“Depressive disorders have negative effects, such as severe psychological distress, rapid HIV disease progression, poor adherence to antiretroviral therapy, risky sexual behaviour, and increased utilization of health services. Despite this burden, there are no mental health services in HIV care across most of sub-Saharan Africa,” says Professor Eugene Kinyanda, Principal Investigator, HIV+D study.
With support from Wellcome Trust, the ‘Integrating the management of depression into routine HIV care in Uganda – The HIV+D Trial’, a 6-year study aimed at developing and testing the effectiveness of a depression integration model for adult HIV in Uganda that addresses implementation barriers convened a closing event to disseminate results to key stakeholders. The study, a partnership between the Unit and the Uganda Ministry of Health brought together key stakeholders from the health, research and academic fraternities, government and persons living with HIV to discuss and understand the dynamics of depression management in Uganda’s HIV patient care system.
The introduction of a mental health education component into patient management services in waiting areas of HIV clinics at selected health facilities during the pilot study facilitated the recruitment, training, and supervision of lay health workers in the screening and delivery of psychotherapy services to persons living with HIV using the ‘brief trans-diagnostic psychotherapy of behavioural activation’. The therapy is known for its effectiveness against depression, anxiety, and improved ART adherence.
The methodology determined the effectiveness of consistent integrated mental health support for persons living with HIV at improving antiretroviral therapy adherence and managing depression and anxiety disorders among those attending care at public health care facilities. The method was also found to be a cost-effective measure in holistic health service delivery, being able to address patient care challenges and increase mental health literacy among health professionals at the same time.
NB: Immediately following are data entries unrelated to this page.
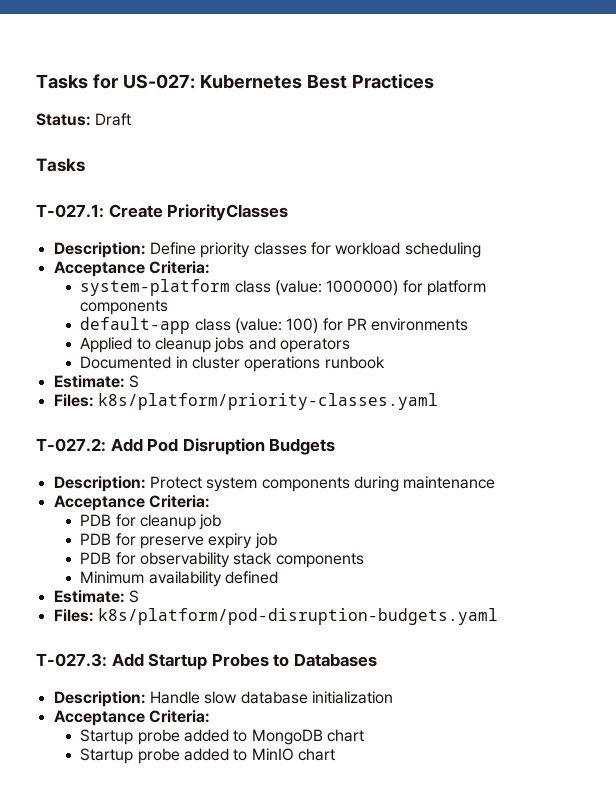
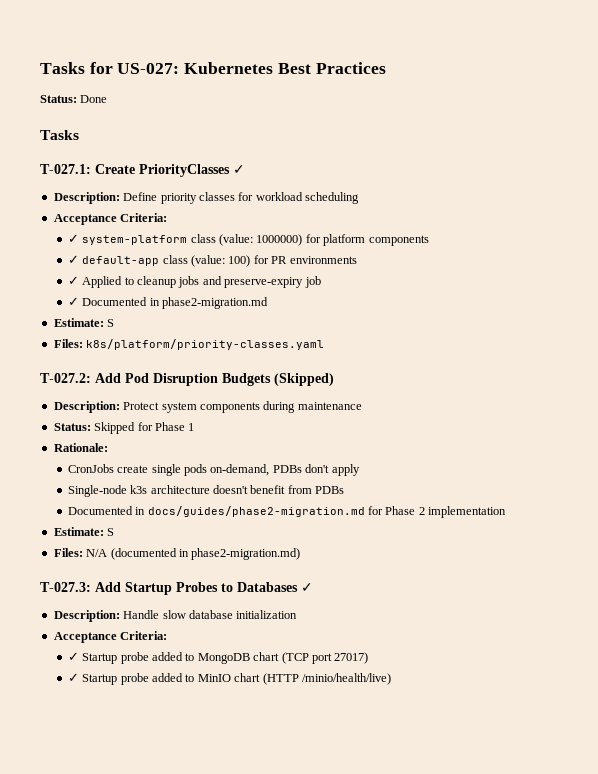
- Status: Draft
+ Status: Done
- T-027.1: Create PriorityClasses
+ T-027.1: Create PriorityClasses ✓
- system-platform class (value: 1000000) for platform components
+ ✓ system-platform class (value: 1000000) for platform components
- default-app class (value: 100) for PR environments
+ ✓ default-app class (value: 100) for PR environments
- Applied to cleanup jobs and operators
- Documented in cluster operations runbook
+ ✓ Applied to cleanup jobs and preserve-expiry job
+ ✓ Documented in phase2-migration.md
- T-027.2: Add Pod Disruption Budgets
+ T-027.2: Add Pod Disruption Budgets (Skipped)
  Description: Protect system components during maintenance
- Acceptance Criteria:
- PDB for cleanup job
- PDB for preserve expiry job
- PDB for observability stack components
- Minimum availability defined
+ Status: Skipped for Phase 1
+ Rationale:
+ CronJobs create single pods on-demand, PDBs don't apply
+ Single-node k3s architecture doesn't benefit from PDBs
+ Documented in docs/guides/phase2-migration.md for Phase 2 implementation
  Estimate: S
- Files: k8s/platform/pod-disruption-budgets.yaml
+ Files: N/A (documented in phase2-migration.md)
- T-027.3: Add Startup Probes to Databases
+ T-027.3: Add Startup Probes to Databases ✓
- Startup probe added to MongoDB chart
- Startup probe added to MinIO chart
+ ✓ Startup probe added to MongoDB chart (TCP port 27017)
+ ✓ Startup probe added to MinIO chart (HTTP /minio/health/live)

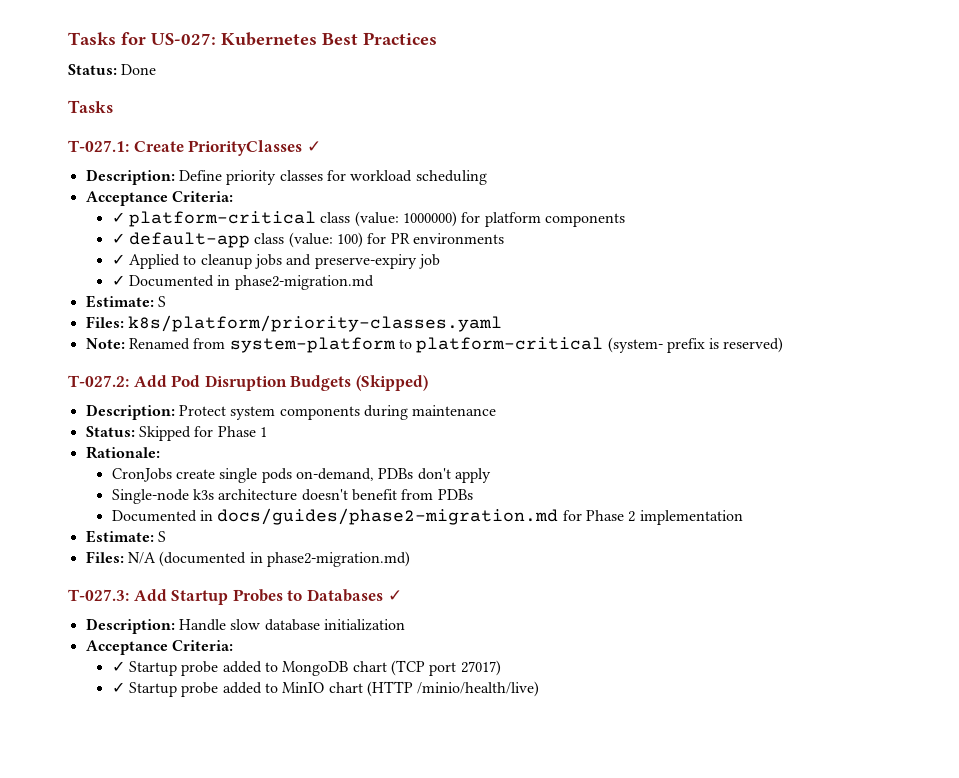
- ✓ system-platform class (value: 1000000) for platform components
+ ✓ platform-critical class (value: 1000000) for platform components
+ Note: Renamed from system-platform to platform-critical (system- prefix is reserved)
“I learnt that depression is prevalent among people living with HIV, although it is often not recognized at primary health facilities,” Ms Betty Ndagire, a counsellor who participated in the pilot study, highlighted.
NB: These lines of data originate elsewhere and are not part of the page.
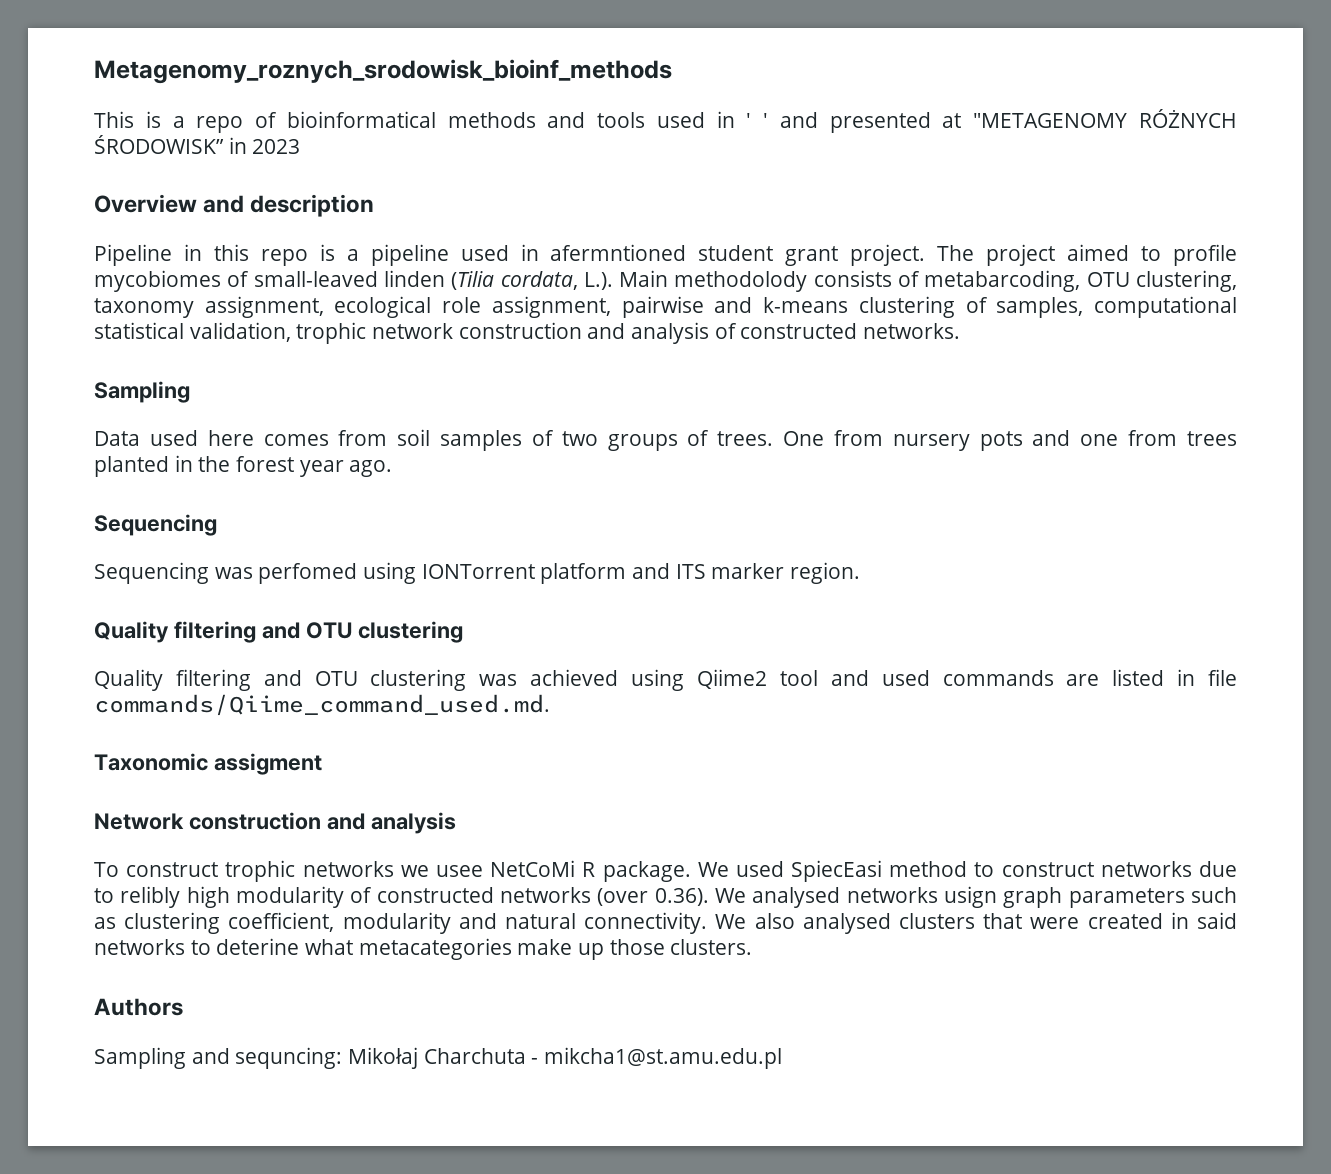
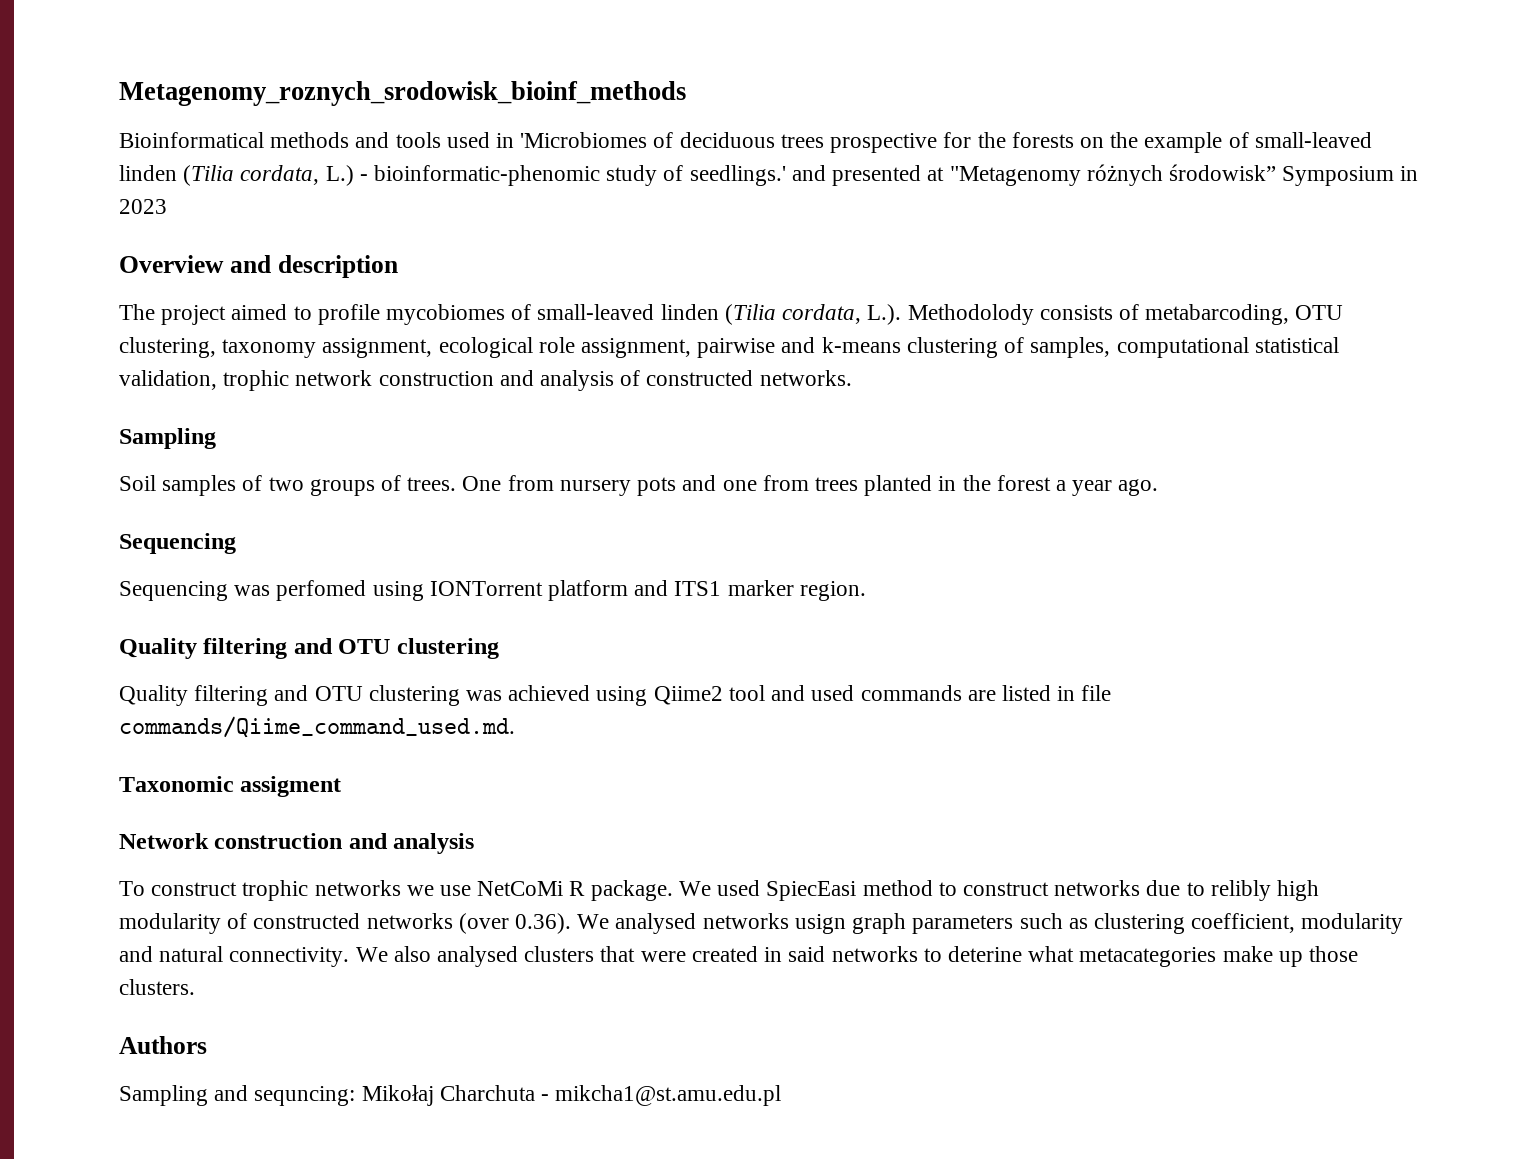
- This is a repo of bioinformatical methods and tools used in ' ' and presented at "METAGENOMY RÓŻNYCH ŚRODOWISK” in 2023
+ Bioinformatical methods and tools used in 'Microbiomes of deciduous trees prospective for the forests on the example of small-leaved linden (Tilia cordata, L.) - bioinformatic-phenomic study of seedlings.' and presented at "Metagenomy różnych środowisk” Symposium in 2023
- Pipeline in this repo is a pipeline used in afermntioned student grant project. The project aimed to profile mycobiomes of small-leaved linden (Tilia cordata, L.). Main methodolody consists of metabarcoding, OTU clustering, taxonomy assignment, ecological role assignment, pairwise and k-means clustering of samples, computational statistical validation, trophic network construction and analysis of constructed networks.
+ The project aimed to profile mycobiomes of small-leaved linden (Tilia cordata, L.). Methodolody consists of metabarcoding, OTU clustering, taxonomy assignment, ecological role assignment, pairwise and k-means clustering of samples, computational statistical validation, trophic network construction and analysis of constructed networks.
- Data used here comes from soil samples of two groups of trees.
+ Soil samples of two groups of trees.
- One from nursery pots and one from trees planted in the forest year ago.
+ One from nursery pots and one from trees planted in the forest a year ago.
- Sequencing was perfomed using IONTorrent platform and ITS marker region.
+ Sequencing was perfomed using IONTorrent platform and ITS1 marker region.
- To construct trophic networks we usee NetCoMi R package.
+ To construct trophic networks we use NetCoMi R package.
Key stakeholders at the event committed to develop interventions aimed at establishing an inclusive multi-stakeholder approach to addressing gaps in the integration of mental health support into HIV care systems country-wide, such as low literacy about mental health and insufficient professional staffing at health facilities.
On behalf of the Director of Mental Health at the Uganda Ministry of Health, Dr Faith Nakiyimba, the District Health Officer of Masaka urged health workers to be more vigilant and dedicated to the use of proper mental health support tools while providing health care services to persons living with HIV. She said,
“I urge all health workers to diligently continue conducting patient assessments for effective HIV treatment, and to commit to work together towards our national target of combating HIV by 2030.”
About the Project
The HIV+D mental health intervention model is a stepped care collaborative model based on the brief psychotherapy of Behavioural Activation that is delivered by trained and supervised lay health workers supported by HIV clinical counsellors and HIV clinicians. The formative work of developing the HIV+D mental health intervention model was undertaken in Mpigi district. The cluster randomised trial to assess the effectiveness and cost-effectiveness of the developed HIV+D Trial was undertaken in 40 public health care facilities in the districts of Wakiso, Masaka and Kalungu.
About the NCD Theme
The NCD Research Theme seeks to study and understand the distinct manifestations of chronic illnesses such as diabetes, cardiovascular diseases and mental illness in sub-Saharan Africa, and their drivers, as well as develop appropriate prevention and management intervention strategies.